The auto-grain detection (grain = "auto", default) reads cohort value spacing; explicit values must be at least as coarse as the input grain. The user does not pre-bin data or supply a dev_* column.

The result contains:

cumulative loss and cumulative premium,
per-period and cumulative proportions,
per-period and cumulative margin,
profit indicators,
per-period loss ratio (incr_ratio = incr_loss / incr_premium) and cumulative loss ratio (ratio = loss / premium).

The cumulative loss ratio is defined as: $$ratio = loss / premium$$

For long-term health insurance applications, risk premium is commonly used as the premium measure.

Proportion variables are computed within each (cohort, dev) cell:

incr_loss_share = incr_loss / sum(incr_loss)
incr_premium_share = incr_premium / sum(incr_premium)
loss_share = loss / sum(loss)
premium_share = premium / sum(premium)

Therefore, for a fixed (cohort, dev) cell, the proportions sum to 1 across groups.

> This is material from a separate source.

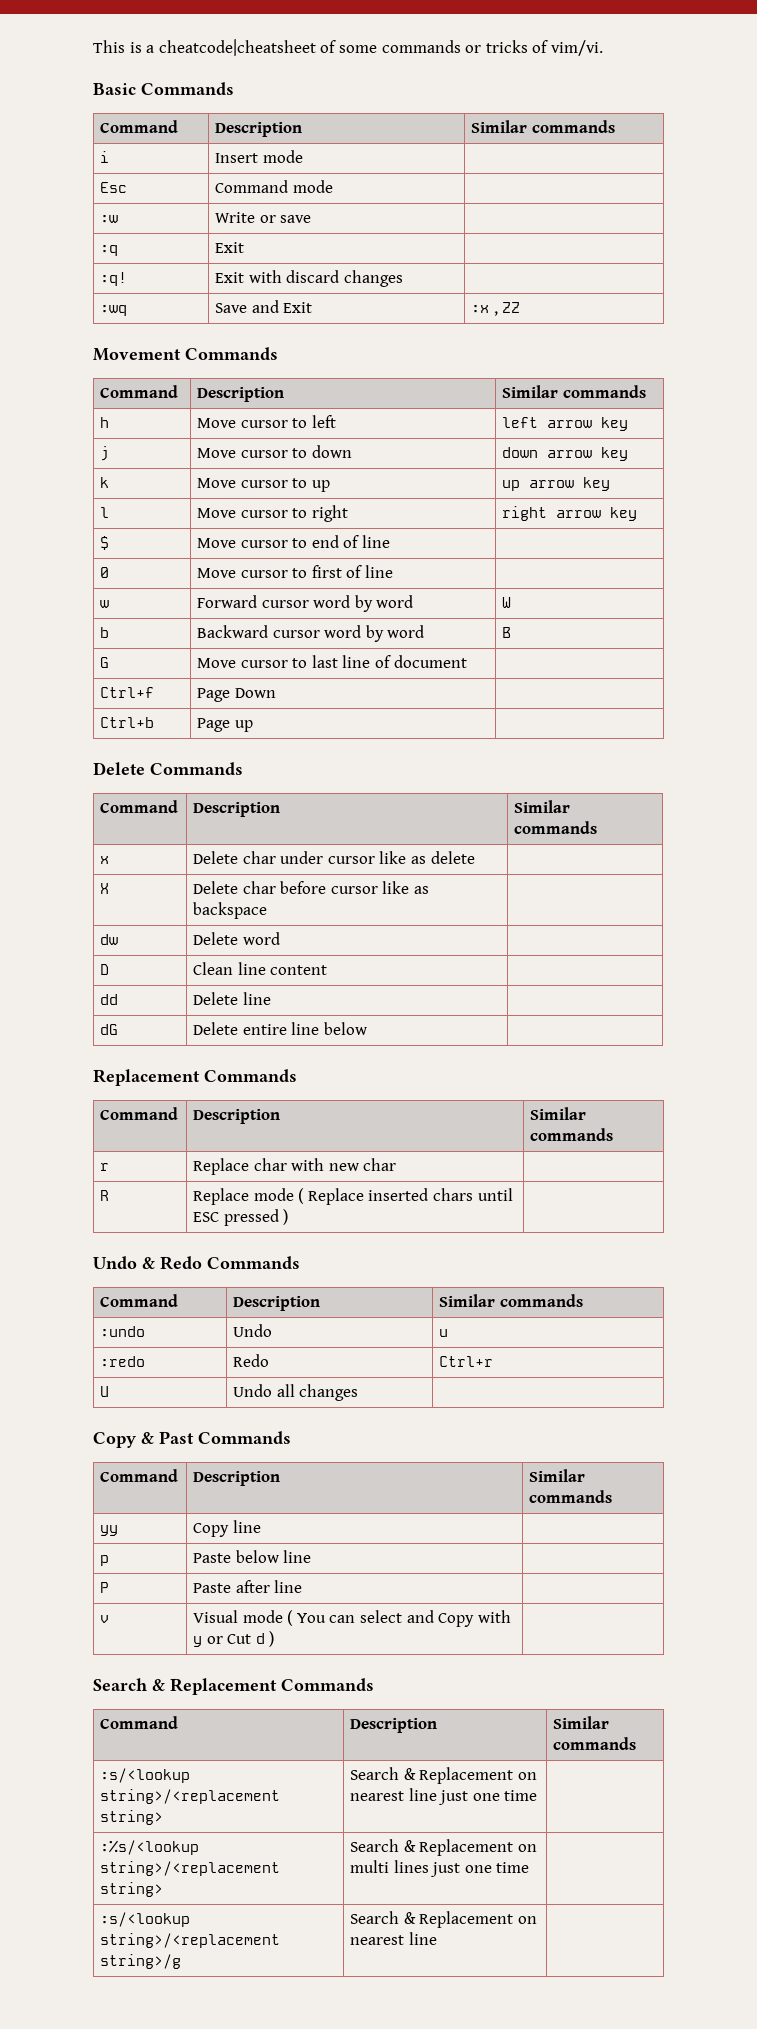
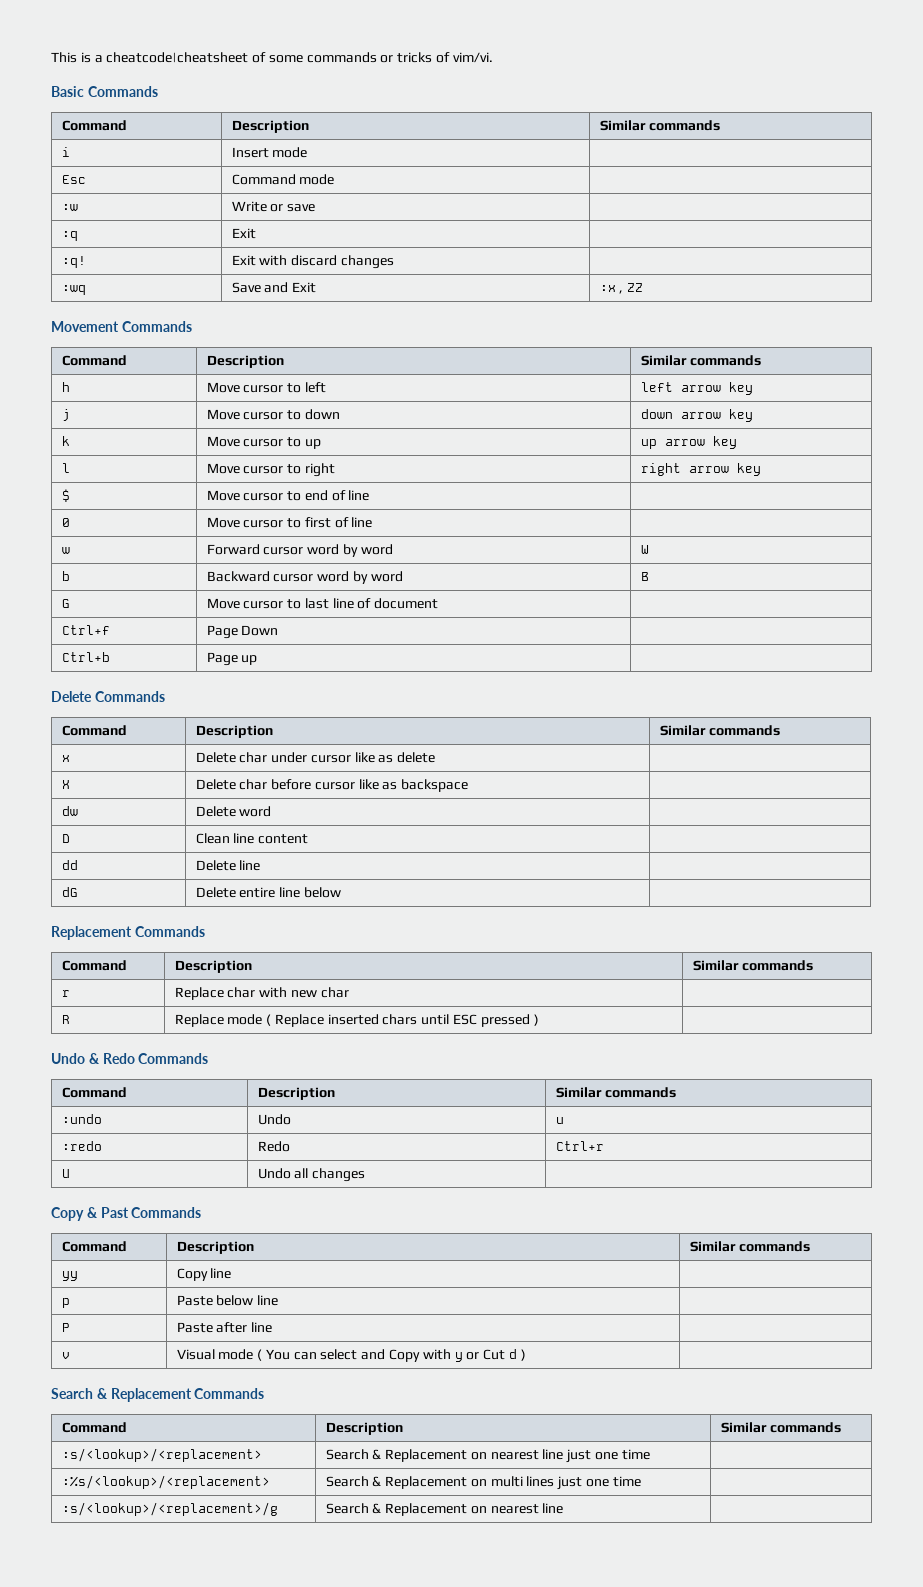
[100,1768,191,1783] [100,1789,281,1804] [100,1810,164,1825] :s/<lookup string>/<replacement string> -> [61,1448,262,1462] :s/<lookup>/<replacement>
[100,1840,200,1855] [100,1861,281,1876] [100,1882,164,1897] :%s/<lookup string>/<replacement string> -> [61,1475,270,1489] :%s/<lookup>/<replacement>
[100,1912,191,1927] [100,1933,281,1948] [100,1954,182,1969] :s/<lookup string>/<replacement string>/g -> [61,1502,278,1516] :s/<lookup>/<replacement>/g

These are useful for examining the composition of each development cell across products or other grouping variables.

Usage

as_triangle(
  df,
  groups = NULL,
  cohort,
  calendar = NULL,
  dev = NULL,
  loss,
  premium,
  grain = "auto",
  cell_type = c("incremental", "cumulative"),
  fill_gaps = FALSE
)

Arguments

df: A data.frame containing experience data with per-period loss and premium columns plus cohort and calendar Date columns (or any input that the internal Date coercion accepts: Date, POSIXt, integer yyyy / yyyymm / yyyymmdd, ISO string).
groups: Column(s) used for grouping (e.g., product, gender).
cohort: Single column (raw name) defining the underwriting / premium period start (e.g., "uy_m").
calendar: Single column (raw name) defining the calendar period of the observation (e.g., "cy_m"). Optional – supply either calendar or dev (or both). When calendar is given, dev is derived internally via count_periods(cohort, calendar, grain).
dev: Single column (raw name) holding pre-computed development periods (e.g., "dev_m"). Optional – supply either calendar or dev (or both). When only dev is given, the calendar axis is omitted from the attribute (downstream calendar-diagonal logic uses cohort + dev). When both are given, dev is cross-checked against count_periods(cohort, calendar, grain).
loss: Single character; per-period loss column in df (raw name, e.g., "incr_loss").
premium: Single character; per-period premium column in df (raw name, e.g., "incr_premium"). Premium measure used as denominator for loss ratio calculations. For long-term health insurance applications, risk premium is commonly used.
grain: One of "auto" (default), "M", "Q", "H", "Y". "auto" infers the grain from the cohort value spacing. Explicit values must be at least as coarse as the input grain; the input is binned (floored) to that grain before aggregation.
cell_type: One of "incremental" (default) or "cumulative". Whether loss and premium in df already hold per-period (incremental) values or cumulative-within-cohort values. The internal triangle is always built on the incremental representation; "cumulative" inputs are differenced first.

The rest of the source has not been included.